TASK:
Provide a verbatim copy of all the records below, leaving the images out.

RECORD EXTRACTS:
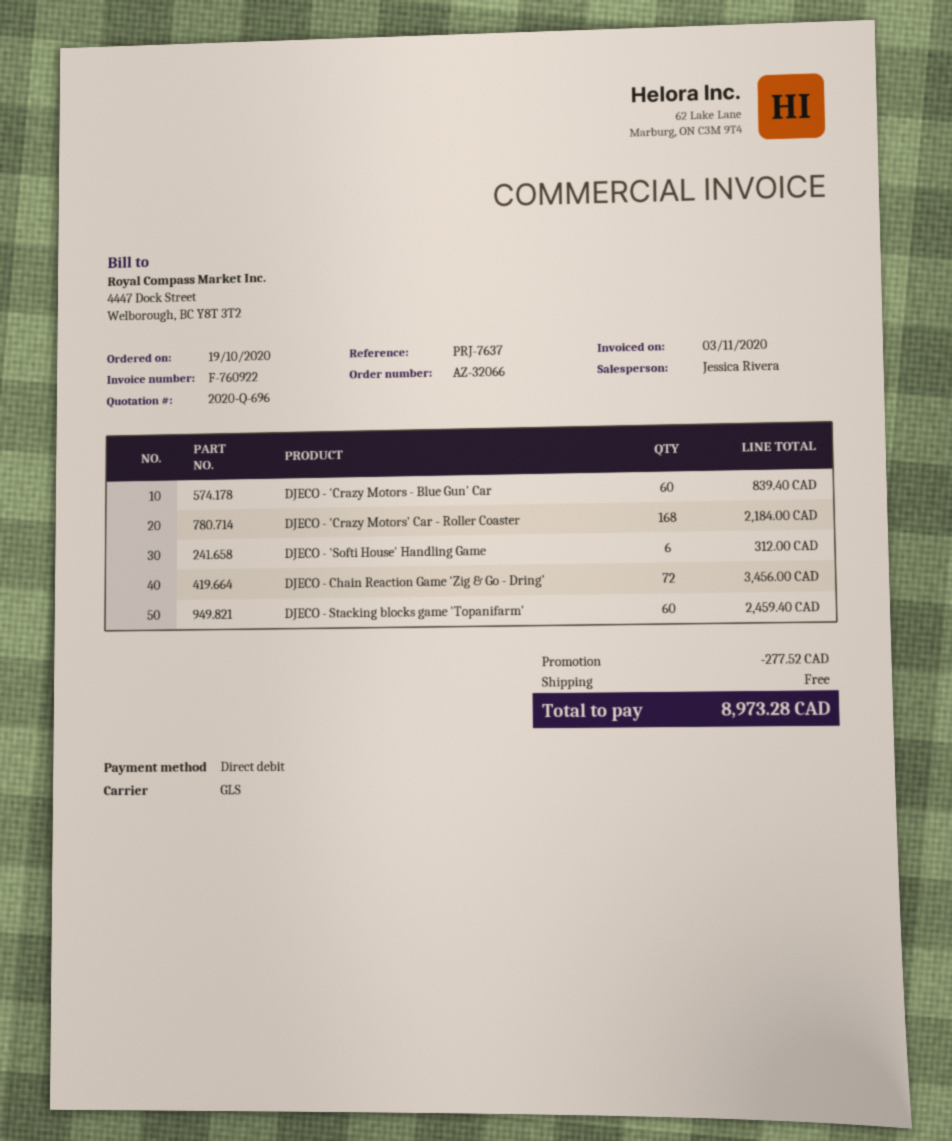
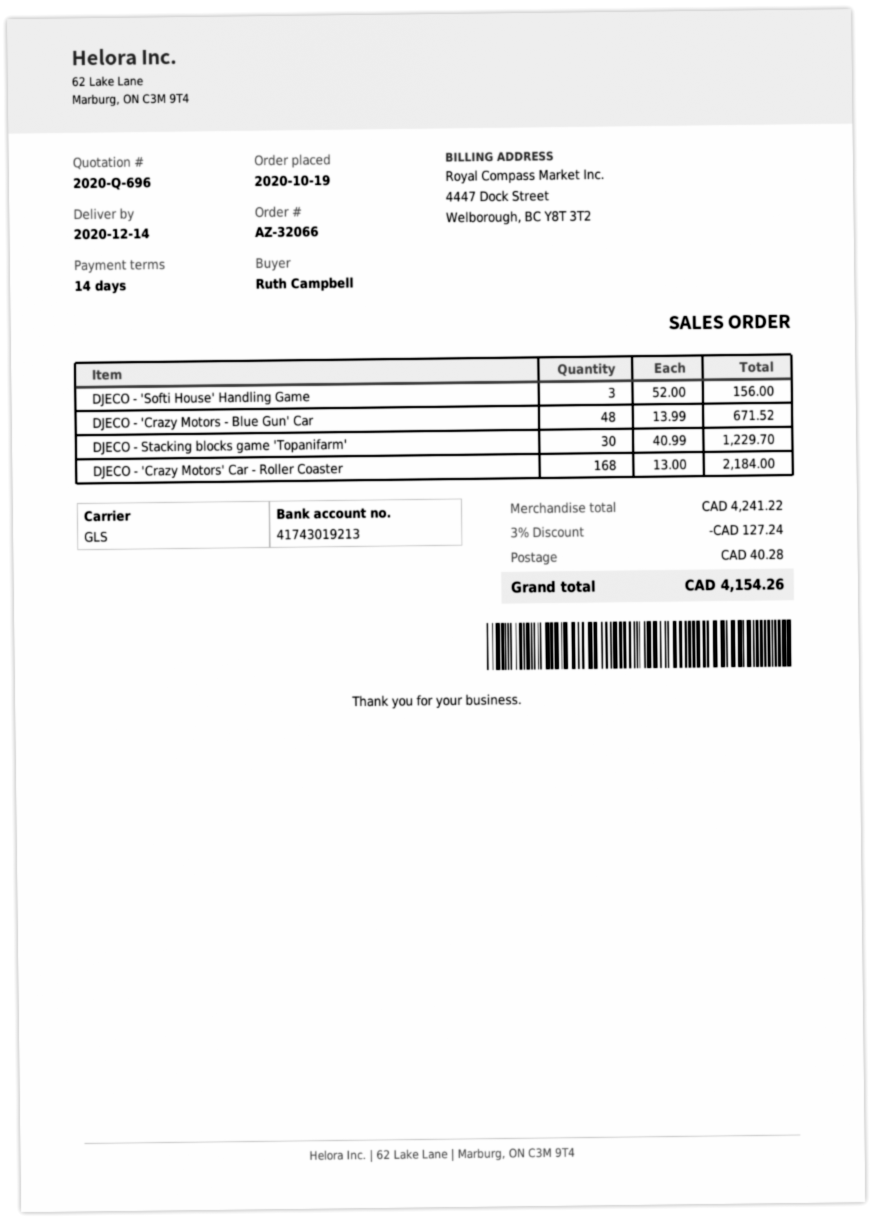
DJECO - 'Crazy Motors - Blue Gun' Car: 60 for 839.40 -> 48 for 671.52
DJECO - 'Softi House' Handling Game: 6 for 312.00 -> 3 for 156.00
DJECO - Chain Reaction Game 'Zig & Go - Dring': 72 for 3456.00 -> none
DJECO - Stacking blocks game 'Topanifarm': 60 for 2459.40 -> 30 for 1229.70
discount: 277.52 -> 127.24
shipping: 0.00 -> 40.28
total: 8973.28 -> 4154.26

OUTPUT FOR THIS EXERCISE:
DJECO - 'Crazy Motors - Blue Gun' Car: 60 for 839.40 -> 48 for 671.52
DJECO - 'Softi House' Handling Game: 6 for 312.00 -> 3 for 156.00
DJECO - Chain Reaction Game 'Zig & Go - Dring': 72 for 3456.00 -> none
DJECO - Stacking blocks game 'Topanifarm': 60 for 2459.40 -> 30 for 1229.70
discount: 277.52 -> 127.24
shipping: 0.00 -> 40.28
total: 8973.28 -> 4154.26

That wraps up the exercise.